1) I- should enter to the power of its stoichiometric factor 5
2) The standard state of iodine is solid so the voltage for the iodide half cell quoted, 0.535V, would have been measured with a saturated solution
of I2 over solid iodine rather than with [I2] = 1M. Since iodine concentration is then a constant it drops out of the equilibrium constant.
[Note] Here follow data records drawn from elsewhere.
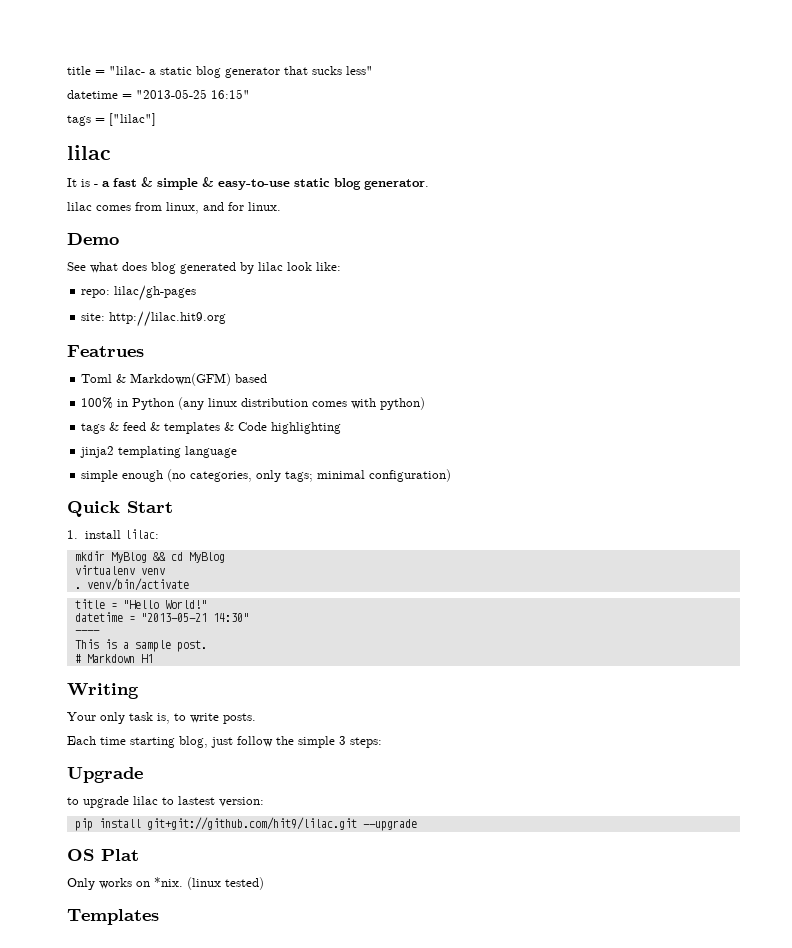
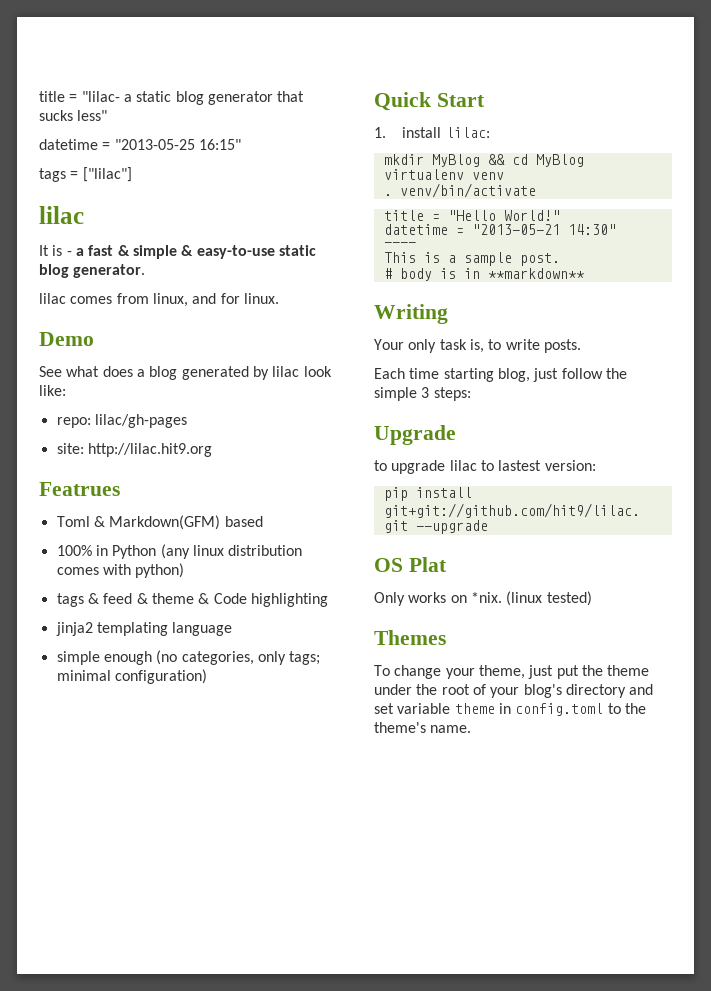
(147, 266) none -> [136,369,145,377] a
[164,422,221,434] templates -> [151,593,194,604] theme
[86,654,153,663] Markdown H1 -> [399,268,585,281] body is in **markdown**
[67,909,159,925] Templates -> [374,630,446,645] [374,665,650,679] [374,684,654,698] [374,703,646,716] [374,722,472,733] Themes // To change your theme, just put the theme under the root of your blog's directory and set variable theme in config.toml to the theme's name.

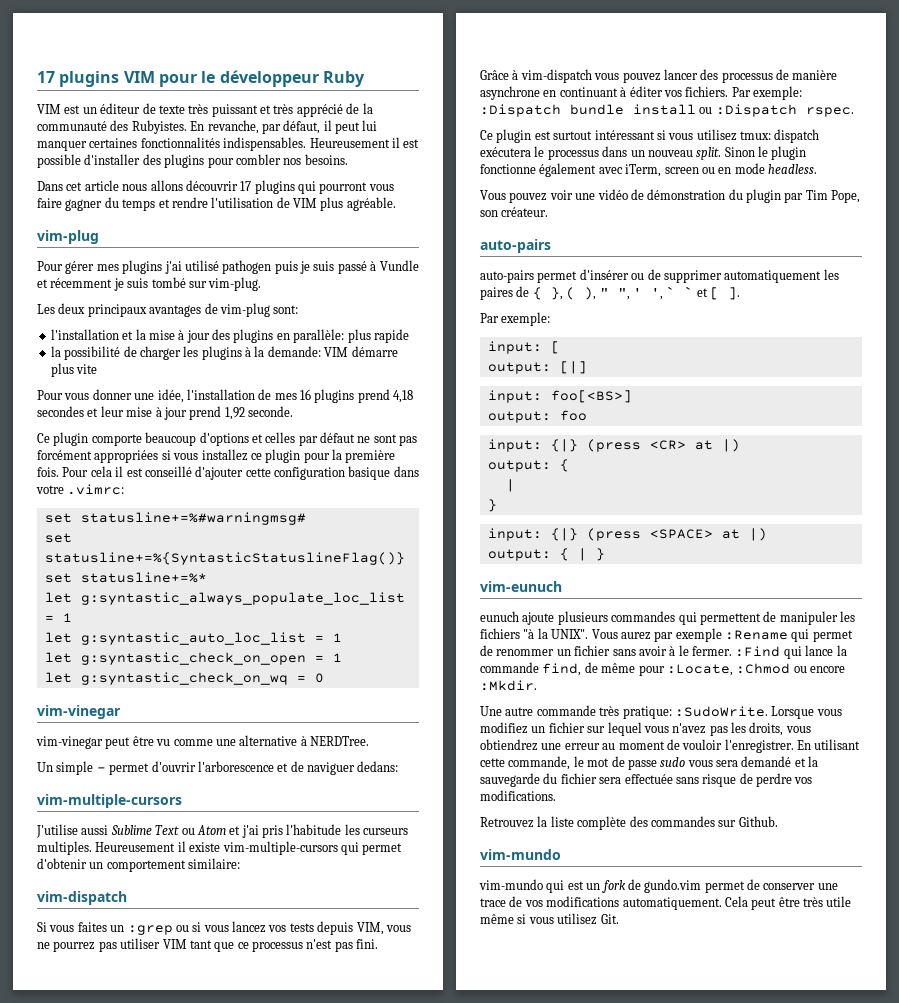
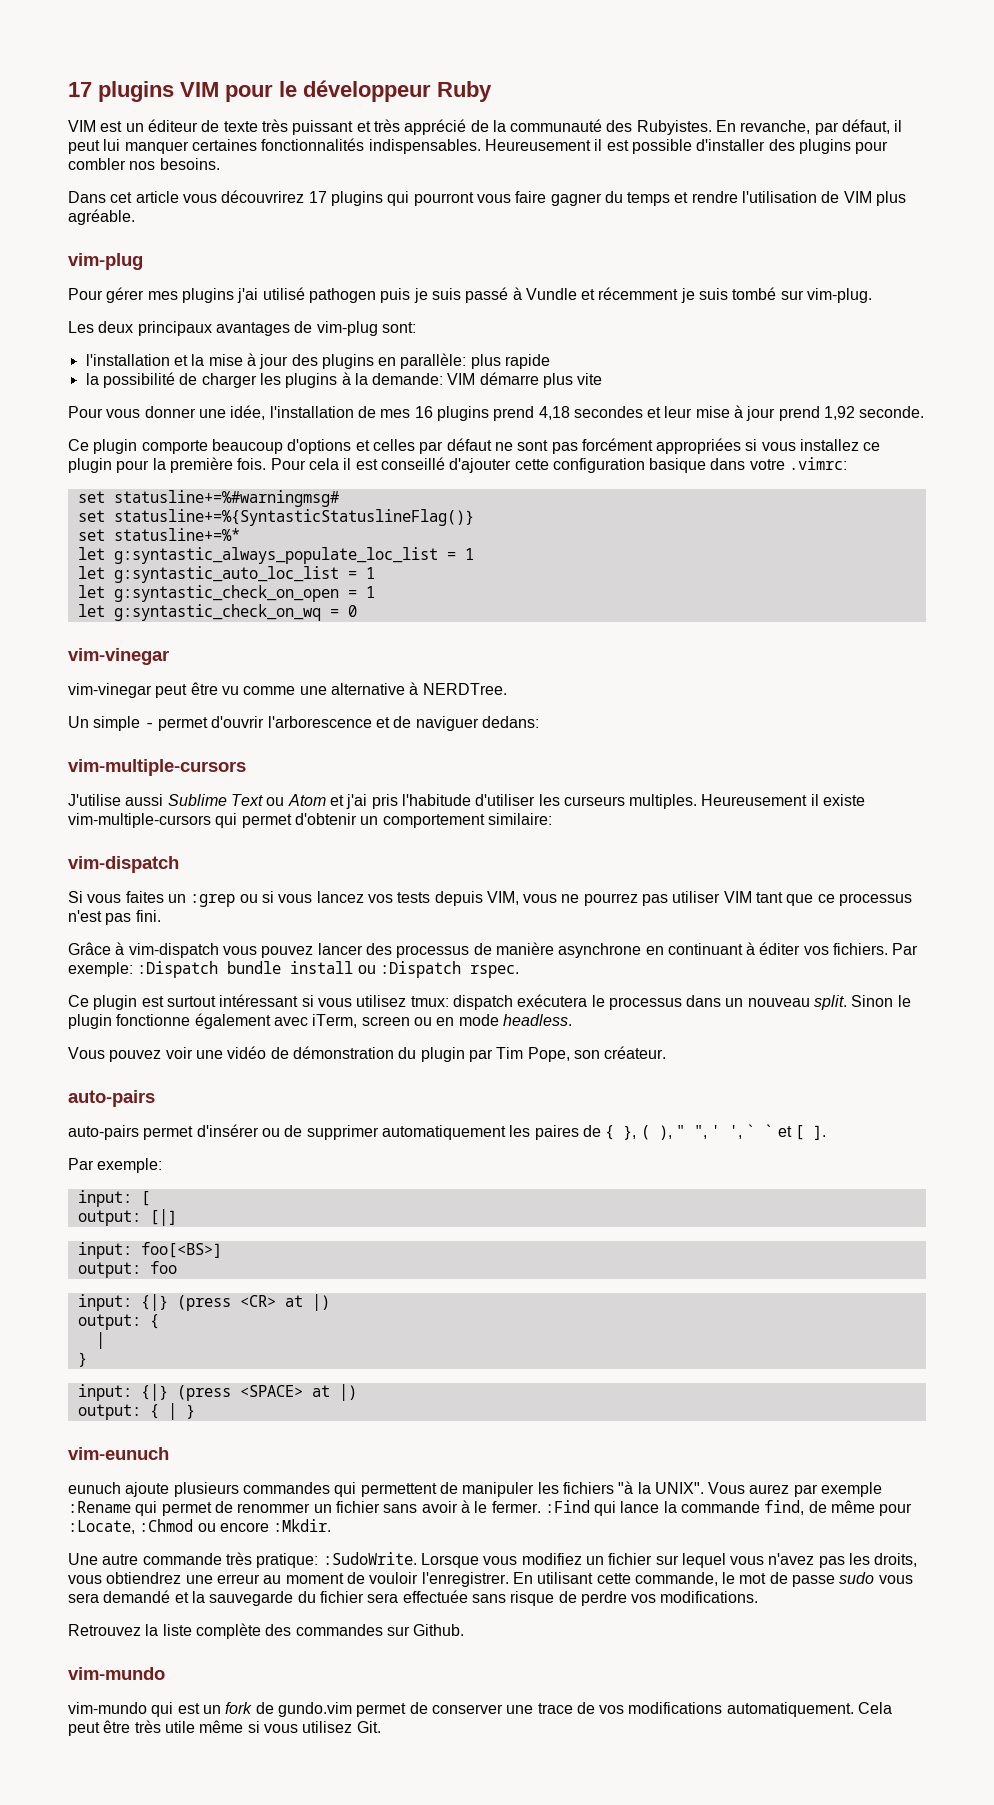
[122,180,238,191] nous allons découvrir -> [182,190,305,203] vous découvrirez
(342, 829) none -> [475,794,536,806] d'utiliser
3) 0.535 - 0.19 = 0.345 (not 0.516)
so
[IO3-][I-]^5/[OH-]^6 = 10^ (5 * 0.345 /.059) ~ 10^29
Assuming all iodide/iodate all come from disproportionation of I2 we have
[I-] / 5 = [IO3-]
so
[I-]^6 = 5 10^29 [OH-]^6
so
[I-] ~ 10^5 [OH-]
This gives us how much iodine is lost to disproportiation at a given pH. At pH = 7 this is 10^-2 mol/L, very small. At pH = 10 its 10 mol/L, ie
essentially no iodine left. So to see an iodine colour in iodometric titrations solutions must be acidic, especially at low iodine conentrations
(starch I presume shift equib somewhat, but ive seen not Ks for starch-I2 complex)
[Edited on 22-3-2009 by len1]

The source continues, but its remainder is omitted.